■ **Exercise brief**
Each line of the records is to be copied verbatim.

■ **Data shown**
--------------------------------

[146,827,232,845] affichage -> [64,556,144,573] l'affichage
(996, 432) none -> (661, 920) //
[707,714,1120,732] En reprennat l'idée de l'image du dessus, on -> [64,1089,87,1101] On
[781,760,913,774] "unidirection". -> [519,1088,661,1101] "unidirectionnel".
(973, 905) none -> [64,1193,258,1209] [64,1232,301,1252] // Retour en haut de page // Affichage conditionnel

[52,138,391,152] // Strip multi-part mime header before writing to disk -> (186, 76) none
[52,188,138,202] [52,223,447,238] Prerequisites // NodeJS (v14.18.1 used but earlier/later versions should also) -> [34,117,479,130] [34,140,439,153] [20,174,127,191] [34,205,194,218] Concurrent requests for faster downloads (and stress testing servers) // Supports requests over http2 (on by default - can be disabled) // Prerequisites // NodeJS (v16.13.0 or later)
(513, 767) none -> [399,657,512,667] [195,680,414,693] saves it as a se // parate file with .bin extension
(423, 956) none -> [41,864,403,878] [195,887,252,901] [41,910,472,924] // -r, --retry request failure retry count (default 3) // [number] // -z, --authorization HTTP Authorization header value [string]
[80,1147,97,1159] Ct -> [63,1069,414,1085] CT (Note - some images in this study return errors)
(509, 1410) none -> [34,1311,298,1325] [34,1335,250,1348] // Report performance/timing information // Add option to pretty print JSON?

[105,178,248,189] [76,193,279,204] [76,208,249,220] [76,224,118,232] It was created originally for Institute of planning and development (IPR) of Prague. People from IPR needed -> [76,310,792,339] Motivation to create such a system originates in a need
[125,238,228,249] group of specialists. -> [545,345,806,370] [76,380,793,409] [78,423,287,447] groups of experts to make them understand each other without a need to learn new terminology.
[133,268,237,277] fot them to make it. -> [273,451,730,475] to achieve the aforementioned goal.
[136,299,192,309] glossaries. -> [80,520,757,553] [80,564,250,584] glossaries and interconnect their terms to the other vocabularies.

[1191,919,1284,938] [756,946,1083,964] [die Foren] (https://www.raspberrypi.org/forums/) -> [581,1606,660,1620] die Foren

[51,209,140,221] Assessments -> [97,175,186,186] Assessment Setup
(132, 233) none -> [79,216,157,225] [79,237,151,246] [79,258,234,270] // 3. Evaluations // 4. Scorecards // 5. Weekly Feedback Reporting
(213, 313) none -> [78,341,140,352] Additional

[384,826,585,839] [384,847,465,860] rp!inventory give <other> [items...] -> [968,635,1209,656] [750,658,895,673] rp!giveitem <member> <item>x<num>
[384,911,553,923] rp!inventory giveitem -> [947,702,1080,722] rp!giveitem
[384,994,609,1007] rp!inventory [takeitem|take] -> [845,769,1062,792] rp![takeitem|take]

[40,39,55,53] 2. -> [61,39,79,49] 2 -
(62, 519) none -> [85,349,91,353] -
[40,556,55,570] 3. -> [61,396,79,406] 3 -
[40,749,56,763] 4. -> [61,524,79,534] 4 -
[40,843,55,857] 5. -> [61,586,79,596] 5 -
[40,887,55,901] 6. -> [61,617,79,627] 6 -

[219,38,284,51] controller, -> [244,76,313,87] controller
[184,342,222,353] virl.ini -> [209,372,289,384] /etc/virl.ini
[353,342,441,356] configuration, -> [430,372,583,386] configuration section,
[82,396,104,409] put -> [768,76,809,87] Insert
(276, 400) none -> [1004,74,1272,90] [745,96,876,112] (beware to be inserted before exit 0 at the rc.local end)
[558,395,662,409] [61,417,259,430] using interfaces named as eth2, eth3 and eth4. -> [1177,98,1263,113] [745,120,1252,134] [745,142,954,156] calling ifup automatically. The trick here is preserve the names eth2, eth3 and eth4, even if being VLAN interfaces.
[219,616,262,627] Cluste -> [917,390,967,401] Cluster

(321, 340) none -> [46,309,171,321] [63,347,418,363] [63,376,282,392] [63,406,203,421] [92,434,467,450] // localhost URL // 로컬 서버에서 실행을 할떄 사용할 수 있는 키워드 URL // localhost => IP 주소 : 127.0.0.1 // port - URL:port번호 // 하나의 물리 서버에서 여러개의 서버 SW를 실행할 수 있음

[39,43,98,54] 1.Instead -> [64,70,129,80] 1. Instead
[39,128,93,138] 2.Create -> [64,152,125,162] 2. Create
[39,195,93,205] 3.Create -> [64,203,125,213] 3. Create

--------------------------------

■ **Solved exercise**
[146,827,232,845] affichage -> [64,556,144,573] l'affichage
(996, 432) none -> (661, 920) //
[707,714,1120,732] En reprennat l'idée de l'image du dessus, on -> [64,1089,87,1101] On
[781,760,913,774] "unidirection". -> [519,1088,661,1101] "unidirectionnel".
(973, 905) none -> [64,1193,258,1209] [64,1232,301,1252] // Retour en haut de page // Affichage conditionnel

[52,138,391,152] // Strip multi-part mime header before writing to disk -> (186, 76) none
[52,188,138,202] [52,223,447,238] Prerequisites // NodeJS (v14.18.1 used but earlier/later versions should also) -> [34,117,479,130] [34,140,439,153] [20,174,127,191] [34,205,194,218] Concurrent requests for faster downloads (and stress testing servers) // Supports requests over http2 (on by default - can be disabled) // Prerequisites // NodeJS (v16.13.0 or later)
(513, 767) none -> [399,657,512,667] [195,680,414,693] saves it as a se // parate file with .bin extension
(423, 956) none -> [41,864,403,878] [195,887,252,901] [41,910,472,924] // -r, --retry request failure retry count (default 3) // [number] // -z, --authorization HTTP Authorization header value [string]
[80,1147,97,1159] Ct -> [63,1069,414,1085] CT (Note - some images in this study return errors)
(509, 1410) none -> [34,1311,298,1325] [34,1335,250,1348] // Report performance/timing information // Add option to pretty print JSON?

[105,178,248,189] [76,193,279,204] [76,208,249,220] [76,224,118,232] It was created originally for Institute of planning and development (IPR) of Prague. People from IPR needed -> [76,310,792,339] Motivation to create such a system originates in a need
[125,238,228,249] group of specialists. -> [545,345,806,370] [76,380,793,409] [78,423,287,447] groups of experts to make them understand each other without a need to learn new terminology.
[133,268,237,277] fot them to make it. -> [273,451,730,475] to achieve the aforementioned goal.
[136,299,192,309] glossaries. -> [80,520,757,553] [80,564,250,584] glossaries and interconnect their terms to the other vocabularies.

[1191,919,1284,938] [756,946,1083,964] [die Foren] (https://www.raspberrypi.org/forums/) -> [581,1606,660,1620] die Foren

[51,209,140,221] Assessments -> [97,175,186,186] Assessment Setup
(132, 233) none -> [79,216,157,225] [79,237,151,246] [79,258,234,270] // 3. Evaluations // 4. Scorecards // 5. Weekly Feedback Reporting
(213, 313) none -> [78,341,140,352] Additional

[384,826,585,839] [384,847,465,860] rp!inventory give <other> [items...] -> [968,635,1209,656] [750,658,895,673] rp!giveitem <member> <item>x<num>
[384,911,553,923] rp!inventory giveitem -> [947,702,1080,722] rp!giveitem
[384,994,609,1007] rp!inventory [takeitem|take] -> [845,769,1062,792] rp![takeitem|take]

[40,39,55,53] 2. -> [61,39,79,49] 2 -
(62, 519) none -> [85,349,91,353] -
[40,556,55,570] 3. -> [61,396,79,406] 3 -
[40,749,56,763] 4. -> [61,524,79,534] 4 -
[40,843,55,857] 5. -> [61,586,79,596] 5 -
[40,887,55,901] 6. -> [61,617,79,627] 6 -

[219,38,284,51] controller, -> [244,76,313,87] controller
[184,342,222,353] virl.ini -> [209,372,289,384] /etc/virl.ini
[353,342,441,356] configuration, -> [430,372,583,386] configuration section,
[82,396,104,409] put -> [768,76,809,87] Insert
(276, 400) none -> [1004,74,1272,90] [745,96,876,112] (beware to be inserted before exit 0 at the rc.local end)
[558,395,662,409] [61,417,259,430] using interfaces named as eth2, eth3 and eth4. -> [1177,98,1263,113] [745,120,1252,134] [745,142,954,156] calling ifup automatically. The trick here is preserve the names eth2, eth3 and eth4, even if being VLAN interfaces.
[219,616,262,627] Cluste -> [917,390,967,401] Cluster

(321, 340) none -> [46,309,171,321] [63,347,418,363] [63,376,282,392] [63,406,203,421] [92,434,467,450] // localhost URL // 로컬 서버에서 실행을 할떄 사용할 수 있는 키워드 URL // localhost => IP 주소 : 127.0.0.1 // port - URL:port번호 // 하나의 물리 서버에서 여러개의 서버 SW를 실행할 수 있음

[39,43,98,54] 1.Instead -> [64,70,129,80] 1. Instead
[39,128,93,138] 2.Create -> [64,152,125,162] 2. Create
[39,195,93,205] 3.Create -> [64,203,125,213] 3. Create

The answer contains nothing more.